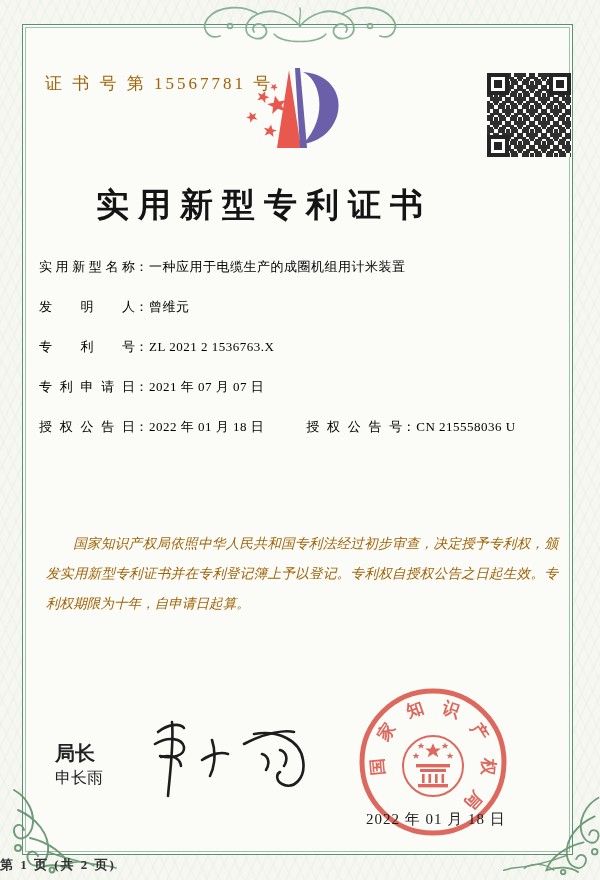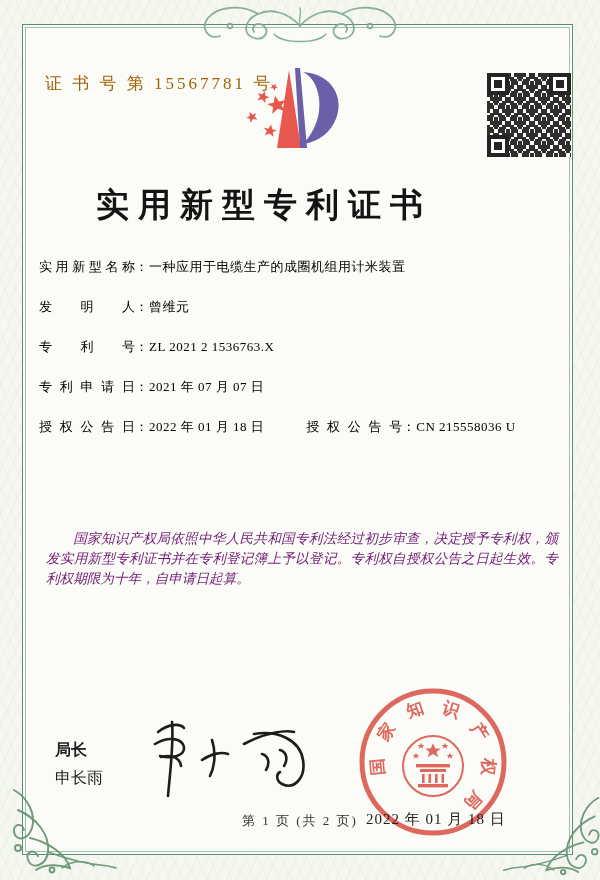--- a/index.html
+++ b/index.html
@@ -71,7 +71,7 @@
   
   .body-text {
     position:absolute; left:46px; top:529px; width:512px;
-    font-size:13.6px; line-height:20px; color:#701a75;
+    font-size:13.6px; line-height:30px; color:#a16207;
     text-align:justify; font-style:italic;
   }
   .body-text p { text-indent:2em; }

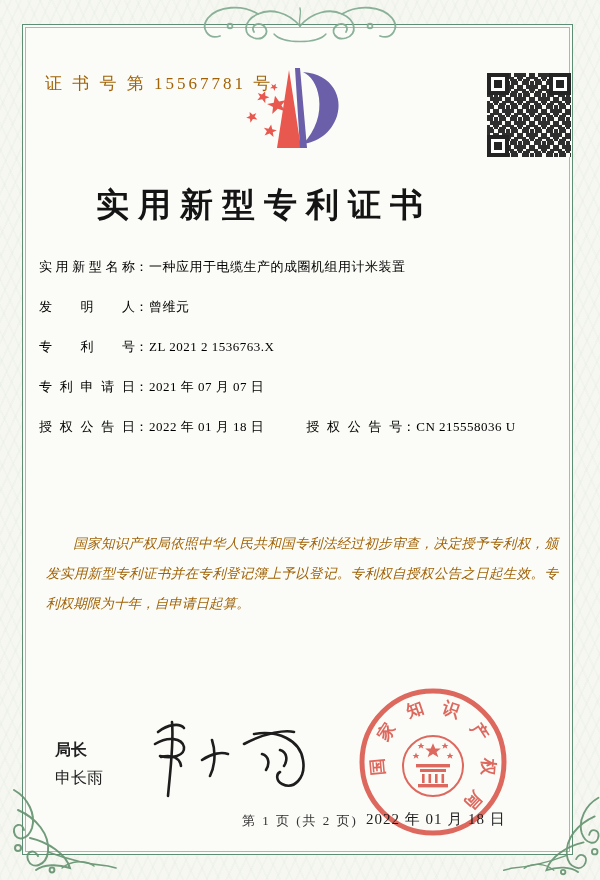--- a/index.html
+++ b/index.html
@@ -76,7 +76,7 @@
   }
   .body-text p { text-indent:2em; }
   
-  .sig-title { position:absolute; left:55px; top:740px; font-size:16px; font-weight:bold; font-family:"Liberation Sans",sans-serif; color:#222; }
+  .sig-title { position:absolute; left:55px; top:740px; font-size:20px; font-weight:bold; font-family:"Liberation Sans",sans-serif; color:#222; }
   .sig-name  { position:absolute; left:55px; top:768px; font-size:16px; font-weight:normal; font-family:"Liberation Sans",sans-serif; color:#222; }
   .sig-hand  { position:absolute; left:128px; top:716px; width:210px; height:100px; }
   

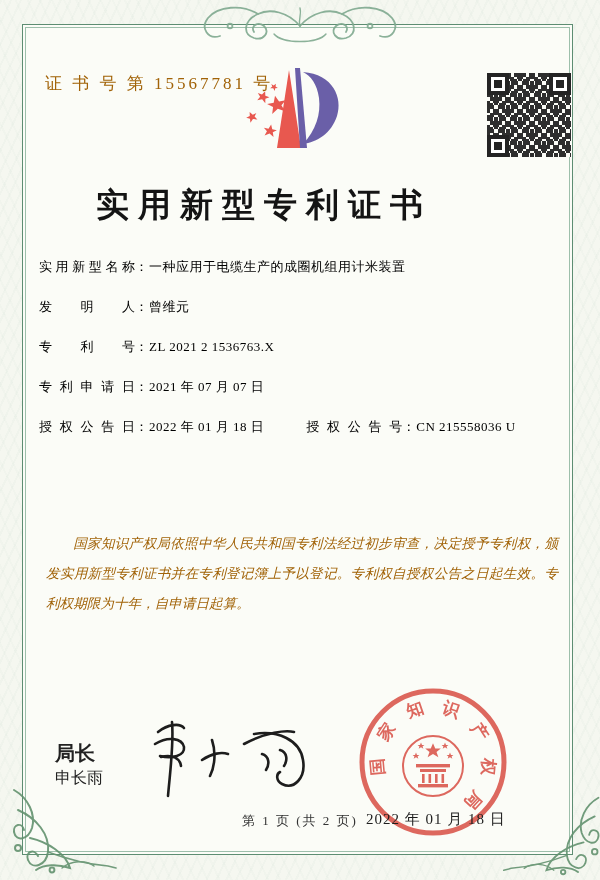--- a/index.html
+++ b/index.html
@@ -86,8 +86,8 @@
     letter-spacing:1px; z-index:5;
   }
   .footer {
-    position:absolute; left:0; top:812px; width:600px; text-align:center;
-    font-size:13px; letter-spacing:2px; color:#333;
+    position:absolute; left:0; top:856px; width:600px; 
+    font-size:13px; letter-spacing:2px; color:#333;font-weight:bold;
   }
 </style>
 </head>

***

*WHAT TO DO*:
Write down, word for word, the lines above from the one containing "left:55px; top:740px; font-size:16px;" through the one containing "left:55px; top:740px; font-size:20px;", both ends included.

*WORKED SOLUTION*:
-  .sig-title { position:absolute; left:55px; top:740px; font-size:16px; font-weight:bold; font-family:"Liberation Sans",sans-serif; color:#222; }
+  .sig-title { position:absolute; left:55px; top:740px; font-size:20px; font-weight:bold; font-family:"Liberation Sans",sans-serif; color:#222; }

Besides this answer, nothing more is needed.